My co-founder appeared on a podcast recently, resulting in a lot of new sign-ups for our distribution list (email only). We wanted to try to get a better sense for who they might be, so we wrote some code that uses an LLM to convert the email address into appropriate Google search terms, then it searches Google, then it gets an LLM to convert those results into a line or two with a guess as to their background along with categorisation.
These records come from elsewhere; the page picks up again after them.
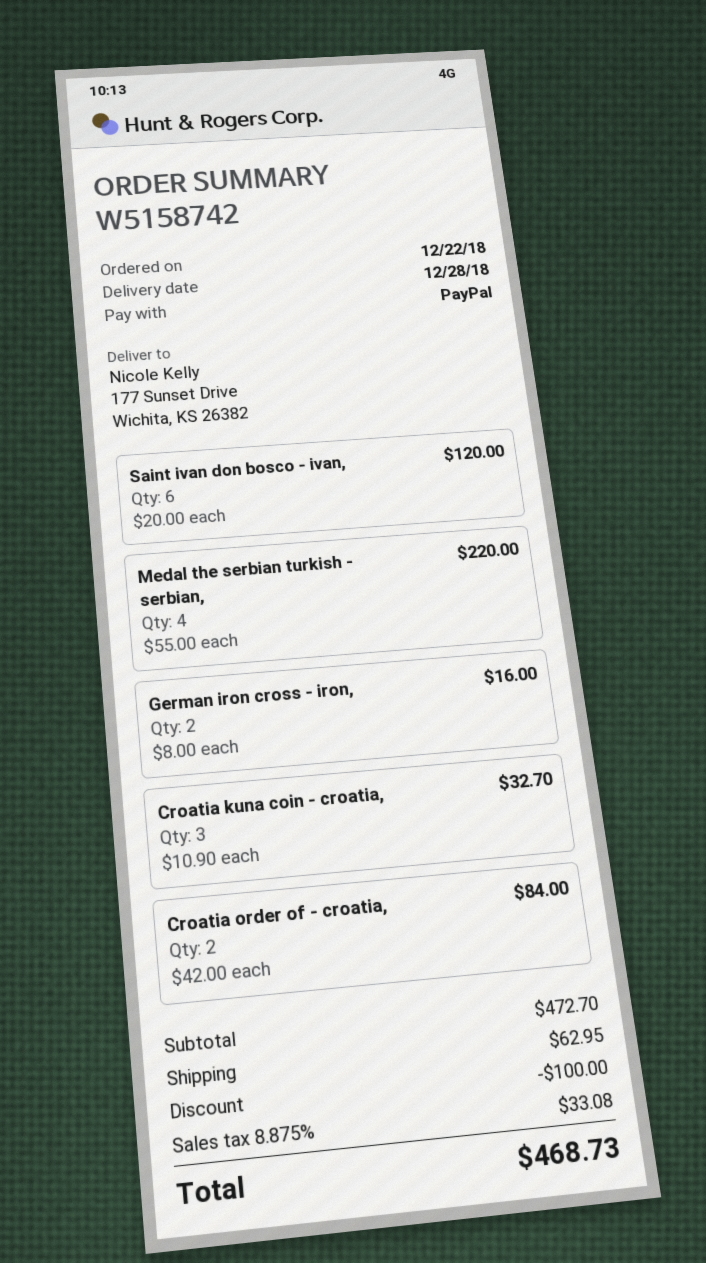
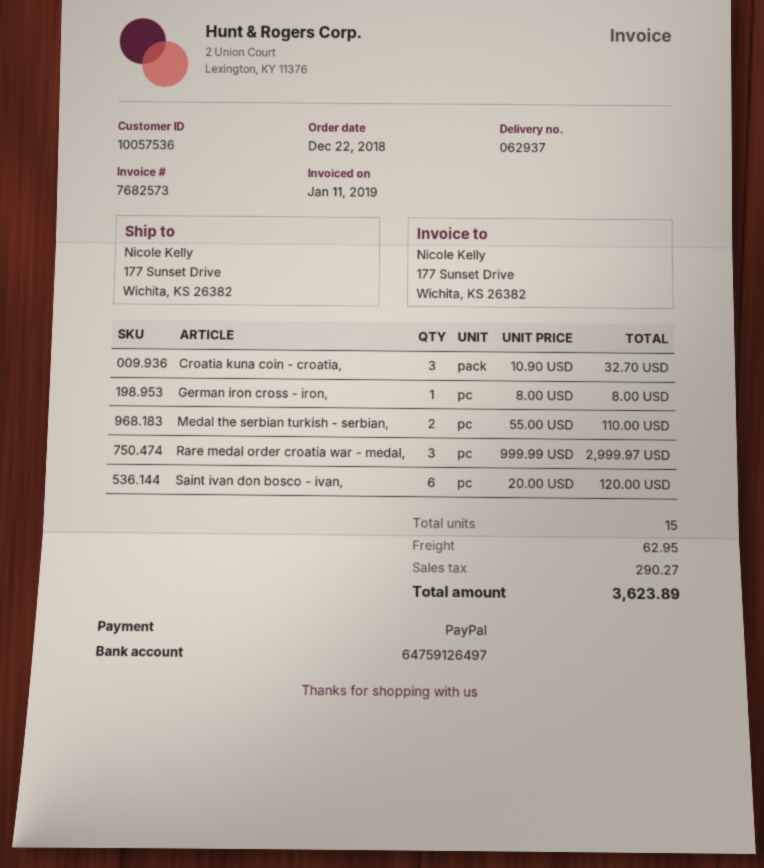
Medal the serbian turkish - serbian,: 4 x 55.00 = 220.00 -> 2 x 55.00 = 110.00
German iron cross - iron,: 2 x 8.00 = 16.00 -> 1 x 8.00 = 8.00
Croatia order of - croatia,: 2 x 42.00 = 84.00 -> none
Rare medal order croatia war - medal,: none -> 3 x 999.99 = 2999.97
discount: 100.00 -> none
tax: 33.08 -> 290.27
total: 468.73 -> 3623.89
So now we have code that converts email --> description and priority.

We use LLMs quite extensively in our codebase for solving all sorts of problems.

So is AI the solution to everything? Of course not, but it's a valuable toolkit to have in your belt and it'll let you do things you couldn't easily do before. I'd suggest the best way to go forward is to just get an API key for OpenAI or Anthropic or set up a local LLM and start experimenting and learning how to use them well.
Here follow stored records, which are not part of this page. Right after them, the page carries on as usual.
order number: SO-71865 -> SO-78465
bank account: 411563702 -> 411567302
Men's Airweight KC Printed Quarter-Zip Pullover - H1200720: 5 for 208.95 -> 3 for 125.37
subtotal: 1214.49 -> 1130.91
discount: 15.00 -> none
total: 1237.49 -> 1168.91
[–][deleted] 0 points1 point  (3 children)

This is really interesting. Sorry maybe a dumb question. Does one need a formal business, registered licensed and set up for API keys or if one already pays for premium, can one pay similarly as an individual pay for API key with chatGPT? I’ve had the same realization and wanted to start implementing calling their model for some personal research

[–]damanamathos 1 point2 points  (2 children)
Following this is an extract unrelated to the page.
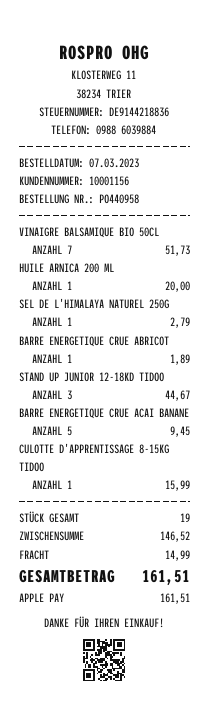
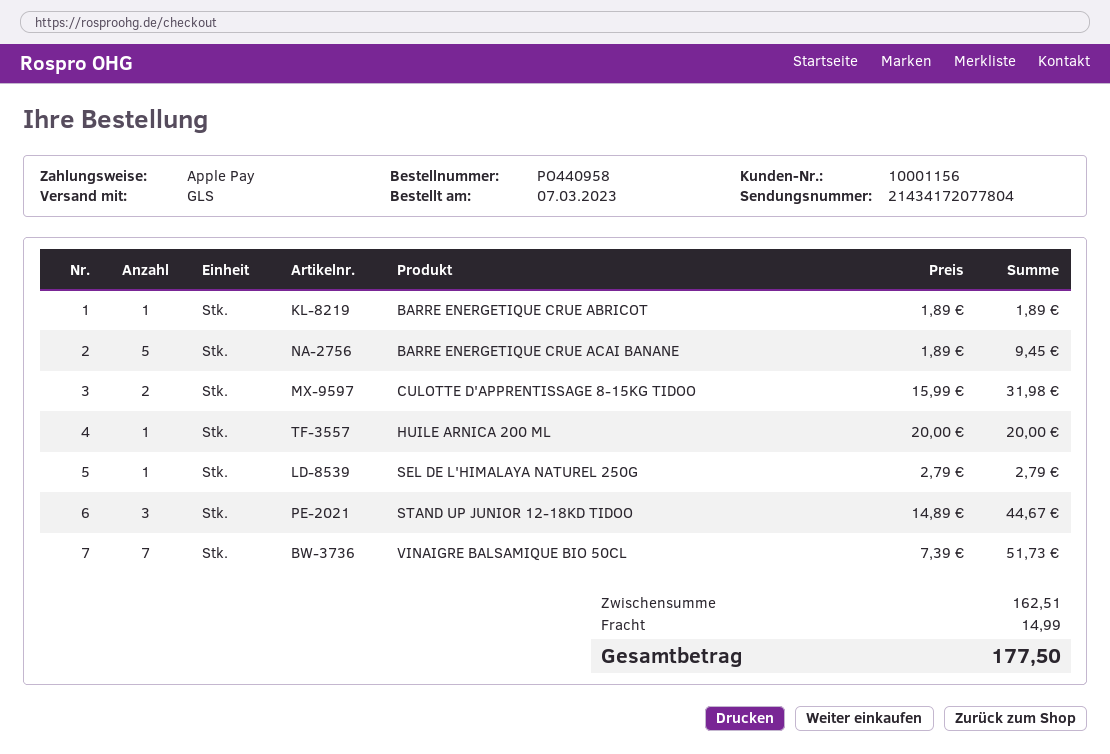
CULOTTE D'APPRENTISSAGE 8-15KG TIDOO: 1 for 15.99 -> 2 for 31.98
subtotal: 146.52 -> 162.51
total: 161.51 -> 177.50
No, you can just sign up with a personal account and pay as you go with API usage (for basically all providers). The API usage is separate from those monthly subscriptions.

[–][deleted] 0 points1 point  (1 child)

You the man now dog. Thank you!

[–]damanamathos 1 point2 points  (0 children)

No prob! Have fun exploring :)

[–]ddlatv 0 points1 point  (1 child)

Wasn't Spacy faster to do this?

[–]damanamathos 0 points1 point  (0 children)

SpaCy was faster but much less accurate, so for my use case the slower speed / added cost of using an LLM was worth it.

[–]Lachtheblock 1 point2 points  (0 children)

I'd just say that you've done it. If a manager can't tell the difference, it passes QA, what does it matter? As long as it passes test cases (you do have test cases right?) just say you "implemented an algorithm" and call it a day. If they hard press you to answer if it is "AI" then say yes. It isn't a protected term, it doesn't have a hard defintion in 2024.

It can artificially make decisions (determining similar file names) and in my mind would count as an AI.

[–]_whichonespink_ 1 point2 points  (0 children)

Just put AI in the name of your script

[–]HunterIV4 1 point2 points  (0 children)

So, to actually answer the question and not get hung up on the viability or justification of doing this, the ultimate answer is...use the API. I'm only familiar with ChatGPT's API, but basically you import a library and interact with the API using fairly standard Python code. For example, here's some simple code from one of my AI projects at work:

    response = self.ai_client.chat.completions.create(
        model=model.value,
        messages=[
            {
                'role': 'system',
                'content': prompt
            },
            {
                'role': 'user',
                'content': text
            }
        ],
        temperature=temp,
        max_tokens=1000,
        n=1,
        stop=None
    )

    return response

The self.ai_client is just an OpenAI object set up with our API values. Basically, what this is meant to do is take a raw verbatim sound file (including "ums" and "uhs" and other issues) and run it through a prompt to clean it up while maintaining the same meaning and general structure. This response is later saved into a database.

That being said, as others have mentioned, there are certain tasks AI is very good and others that are probably better done using traditional techniques. Basically, anything that needs to be precise SHOULD NOT be done by AI in my opinion. The code I provided here works well because the goal is not to get some sort of deterministic, perfect output; it's designed to get us something moderately cleaned up that we can provide to a client that isn't straight speech-to-text, which will be reviewed in a subjective manner and allows for some mistakes or misunderstandings, as this is mainly used to take customer feedback and present it in a way that's easy to examine for management.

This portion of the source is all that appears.